Saudi-led coalition forces and their Yemeni allies fighting under the banner of President Mansour Hadi have captured several strategic ports on the Red Sea in recent weeks, and are vowing to try and pursue the largest prize, control over the Yemeni port of Hodeida.
The fight involves both an internal tug-of-war and a proxy battle between Iran and Saudi Arabia for influence over strategic waterways.
Saudi-backed Yemeni media recently broadcast video of Saudi-backed Yemeni militia fighters cheering after they seized part of the key Red Sea port of al-Mukha. The advance comes at the expense of Yemen’s Houthi militiamen, who control the capital, Sana'a, as well as the more important Red Sea port of Hodeida, 226 kilometers to the west.
Pro-Houthi media showed Yemenis fighting under the Houthi banner shouting that they would fight to defend the port of Hodeida until the death. One young man, dressed in a soccer shirt, claimed enthusiastically that he would gladly die to defend his country.
The pro-Houthi deputy governor of Hodeida province harangued a small crowd with patriotic rhetoric to assert that everyone supports the Houthis and will fight to keep control of Hodeida. Several officers from Yemen’s traditional military, loyal to former President Ali Abdullah Saleh, appear on camera as well but sound less enthusiastic.
A pro-Saudi Yemeni official noted that forces loyal to Hadi were advancing on ports near Hodeida, but that the Houthis were laying mines to try and stop them.
Gary Sick, veteran Iran analyst at Columbia University, tells VOA that Saudi efforts to gain control of Yemen's sea ports are like imposing a "siege around a castle."

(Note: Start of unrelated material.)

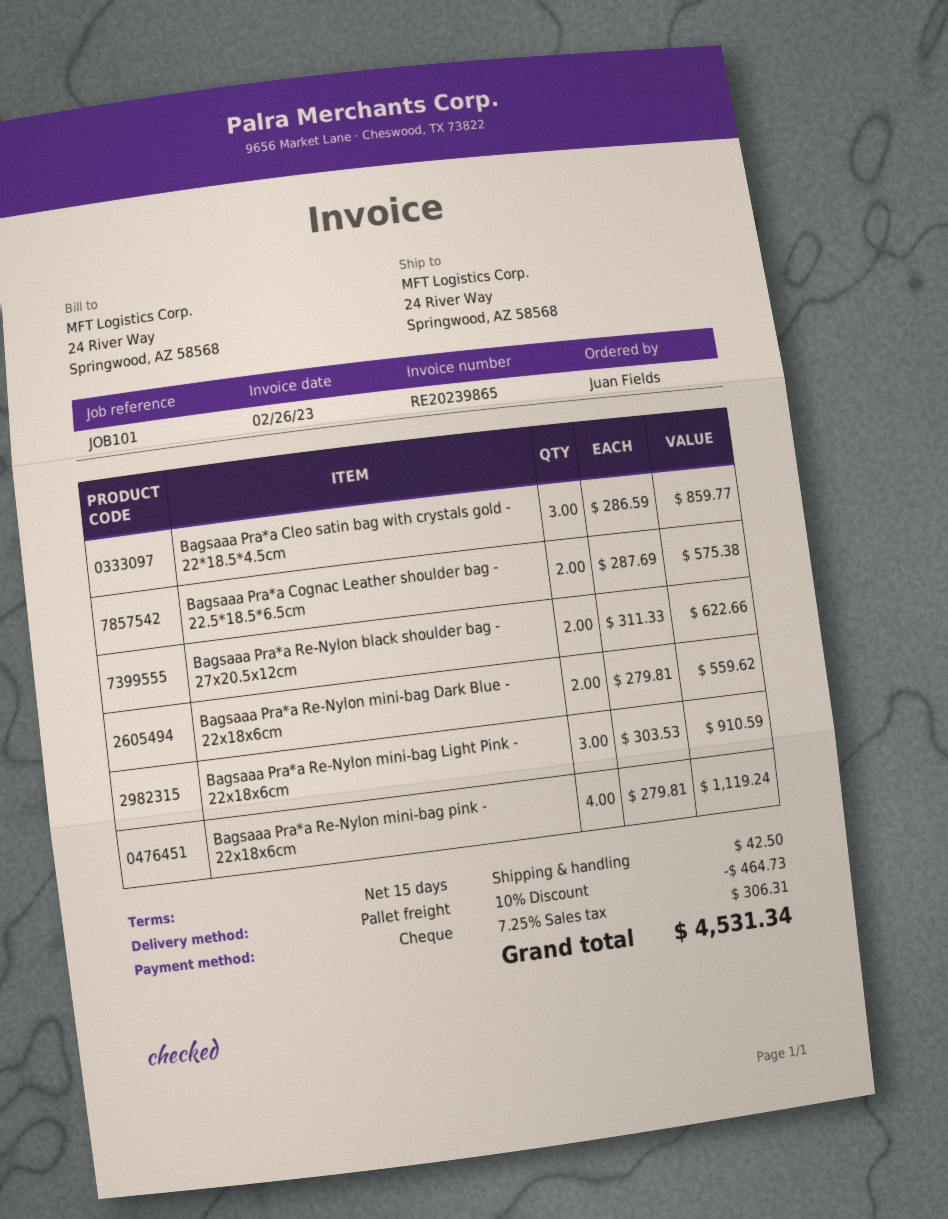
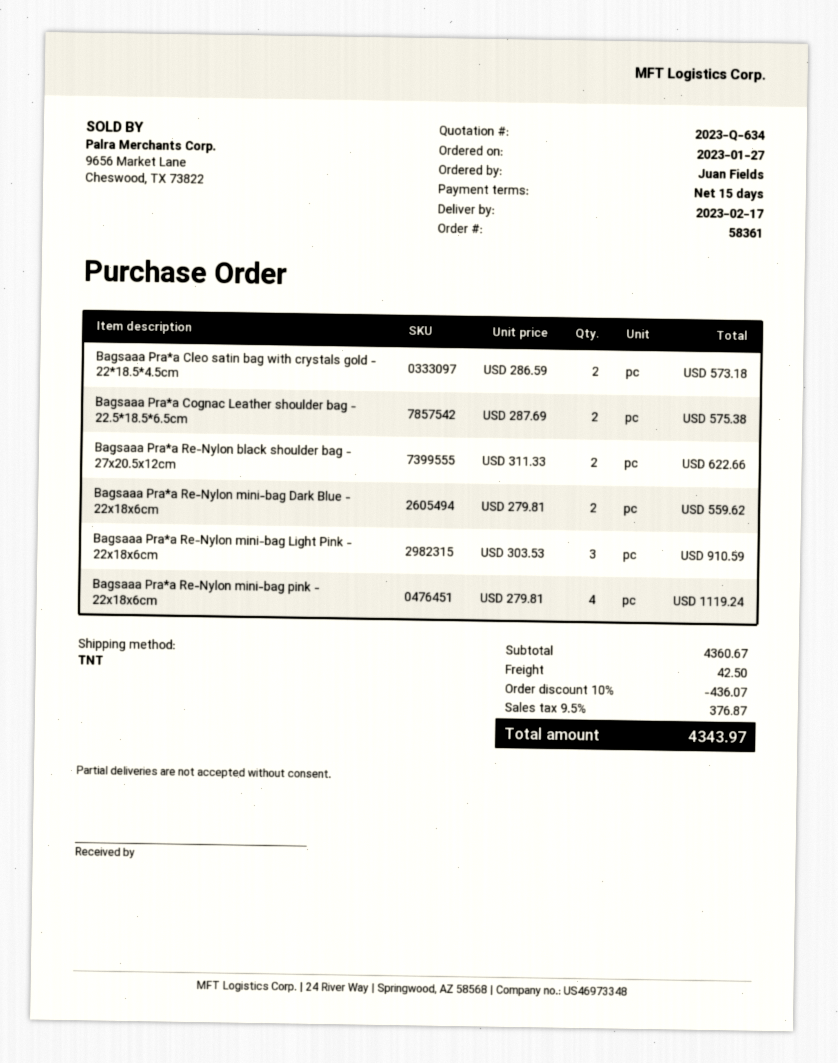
shipping method: pallet freight -> TNT
Bagsaaa Pra*a Cleo satin bag with crystals gold - 22*18.5*4.5cm: 3 x 286.59 = 859.77 -> 2 x 286.59 = 573.18
discount: 10% = 464.73 -> 10% = 436.07
tax: 7.25% = 306.31 -> 9.5% = 376.87
total: 4531.34 -> 4343.97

"Controlling sea ports or making them unusable," he said, "makes it harder for the [adversary] to win, even if it's distasteful [from a humanitarian point of view]."

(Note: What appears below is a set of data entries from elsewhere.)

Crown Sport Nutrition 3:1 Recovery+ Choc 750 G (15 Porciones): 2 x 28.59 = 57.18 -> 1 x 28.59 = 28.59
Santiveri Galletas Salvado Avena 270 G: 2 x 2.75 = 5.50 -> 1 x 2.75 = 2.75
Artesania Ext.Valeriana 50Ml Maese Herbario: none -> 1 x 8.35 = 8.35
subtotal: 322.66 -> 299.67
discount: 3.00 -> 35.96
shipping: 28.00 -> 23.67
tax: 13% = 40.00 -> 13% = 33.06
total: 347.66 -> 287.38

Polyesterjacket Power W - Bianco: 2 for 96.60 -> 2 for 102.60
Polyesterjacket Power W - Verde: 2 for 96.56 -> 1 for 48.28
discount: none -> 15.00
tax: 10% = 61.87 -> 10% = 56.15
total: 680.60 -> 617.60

The Houthis’ loose coalition of mostly Shi’ite allies, including Iran and its proxy Hezbollah militia in Lebanon, have been waging both a media war and a shadowy campaign to help the Houthis against their Saudi nemesis, whom they are confronting by proxy elsewhere, in both Syria and Iraq.
Old Saudi-Iran rivalry
Lebanon’s Sheikh Hassan Nasrallah, who heads the pro-Iranian Hezbollah, claimed in a recent speech that Saudi Arabia has “always behaved as if Yemen was one of its own provinces” and cites a quote by Iran’s revolutionary leader Ayatollah Khomeini claiming that Yemen will “stick the Saudi royal family’s faces in the mud.”
Saudi military spokesman General Ahmed Assiri accused Iran recently of helping to support Houthi forces in the conflict, which began in March 2015, but gave no details.
Hilal Khashan, who teaches political science at the American University of Beirut told VOA, however, that he does not think Iranian military aid is decisive.
“Yemen has far more firearms than people. On average, there are three rifles to each Yemeni and when the Houthis took over most of Yemen [in 2015], they were able with the support of Ali Saleh to take over large quantities of Yemeni army weapons.”
Saudi media, nevertheless, continue to stress the theme that Iran’s presence in Yemen’s vital Red Sea ports could pose a threat to international maritime trade going through the strategic Bab al Mandeb strait. The Saudi coalition exerted a major effort to retake Yemen’s largest port city of Aden, as well as key islands surrounding it in 2015.
Former Iranian President Abolhassan Bani Sadr, for his part, questions claims of Iranian domination of the region or its strategic waterways, despite Iran’s rhetoric toward that end.
He said the [Iranian] regime propagates the theme that it can dominate the region in order to justify [its policies] to its own people, while in reality it is weak and unstable.
He added that Iran has sentimental attachments to Yemen due to both Yemen’s Zaidi Shi’ite beliefs, and its blood ties to ancient Iranian conquerors. Above and beyond those factors, he said, Iran fancies itself to be the leader of the Islamic world, a pretension it shares with rivals Saudi Arabia and Turkey.